Um novo estudo publicado na revista Cell Metabolism revela que o medicamento semaglutida — comercializado sob os nomes Ozempic e Wegovy — poderá afetar negativamente a função muscular, mesmo sem causar uma perda significativa de massa muscular. A investigação, realizada em ratos, levanta preocupações sobre os efeitos menos conhecidos deste popular fármaco utilizado para controlo da diabetes tipo 2 e perda de peso.
À medida que o uso de Ozempic se populariza, aumentam também as inquietações quanto aos seus efeitos secundários. Uma das principais preocupações prende-se com a perda de massa magra, ou seja, a redução de peso corporal sem gordura, incluindo massa muscular. O estudo agora divulgado, liderado por investigadores da Universidade do Utah, demonstra que, embora a semaglutida não reduza substancialmente a massa muscular, pode afetar de forma relevante a capacidade dos músculos para gerar força.

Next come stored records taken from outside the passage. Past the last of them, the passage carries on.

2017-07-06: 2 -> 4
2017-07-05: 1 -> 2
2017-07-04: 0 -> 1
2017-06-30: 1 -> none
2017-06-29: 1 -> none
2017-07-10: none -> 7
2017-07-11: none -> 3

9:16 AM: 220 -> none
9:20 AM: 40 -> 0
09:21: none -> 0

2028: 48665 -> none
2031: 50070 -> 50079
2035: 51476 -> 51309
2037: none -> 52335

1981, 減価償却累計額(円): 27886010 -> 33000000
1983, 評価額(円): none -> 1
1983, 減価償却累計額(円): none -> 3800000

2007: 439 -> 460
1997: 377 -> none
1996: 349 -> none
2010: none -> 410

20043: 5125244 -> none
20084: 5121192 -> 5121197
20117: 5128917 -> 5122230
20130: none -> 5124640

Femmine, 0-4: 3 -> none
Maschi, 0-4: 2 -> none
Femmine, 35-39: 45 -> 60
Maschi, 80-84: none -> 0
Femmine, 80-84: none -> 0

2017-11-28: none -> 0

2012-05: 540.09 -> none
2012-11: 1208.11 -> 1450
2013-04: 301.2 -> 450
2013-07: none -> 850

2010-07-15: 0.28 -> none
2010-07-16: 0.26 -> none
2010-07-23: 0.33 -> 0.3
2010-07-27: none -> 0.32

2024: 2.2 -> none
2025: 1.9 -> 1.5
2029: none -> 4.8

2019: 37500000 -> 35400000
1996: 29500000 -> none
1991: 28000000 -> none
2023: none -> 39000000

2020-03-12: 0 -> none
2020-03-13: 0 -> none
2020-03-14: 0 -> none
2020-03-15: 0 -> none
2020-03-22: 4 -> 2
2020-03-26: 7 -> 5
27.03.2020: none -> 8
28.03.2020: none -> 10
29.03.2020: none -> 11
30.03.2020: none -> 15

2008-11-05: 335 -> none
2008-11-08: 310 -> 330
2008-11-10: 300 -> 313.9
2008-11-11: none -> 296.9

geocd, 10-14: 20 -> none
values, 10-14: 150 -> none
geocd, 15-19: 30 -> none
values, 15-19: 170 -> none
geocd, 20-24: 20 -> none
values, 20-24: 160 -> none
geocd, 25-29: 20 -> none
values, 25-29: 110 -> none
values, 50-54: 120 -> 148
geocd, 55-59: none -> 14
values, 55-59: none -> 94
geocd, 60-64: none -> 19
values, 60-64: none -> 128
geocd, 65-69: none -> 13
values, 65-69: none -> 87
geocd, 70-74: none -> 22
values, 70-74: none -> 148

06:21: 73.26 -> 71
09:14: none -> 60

Segundo os dados da investigação, alguns músculos dos ratos tratados com semaglutida apresentaram uma perda de força na ordem dos 20%, apesar de o tamanho desses músculos ter permanecido praticamente inalterado. Esta redução da capacidade muscular é considerada desproporcional à perda de massa, o que levanta dúvidas sobre os reais impactos funcionais do fármaco.
“A perda de função física é um forte indicador não apenas da qualidade de vida, mas também da longevidade”, alertou Katsu Funai, professor da Faculdade de Saúde da Universidade do Utah e autor principal do estudo.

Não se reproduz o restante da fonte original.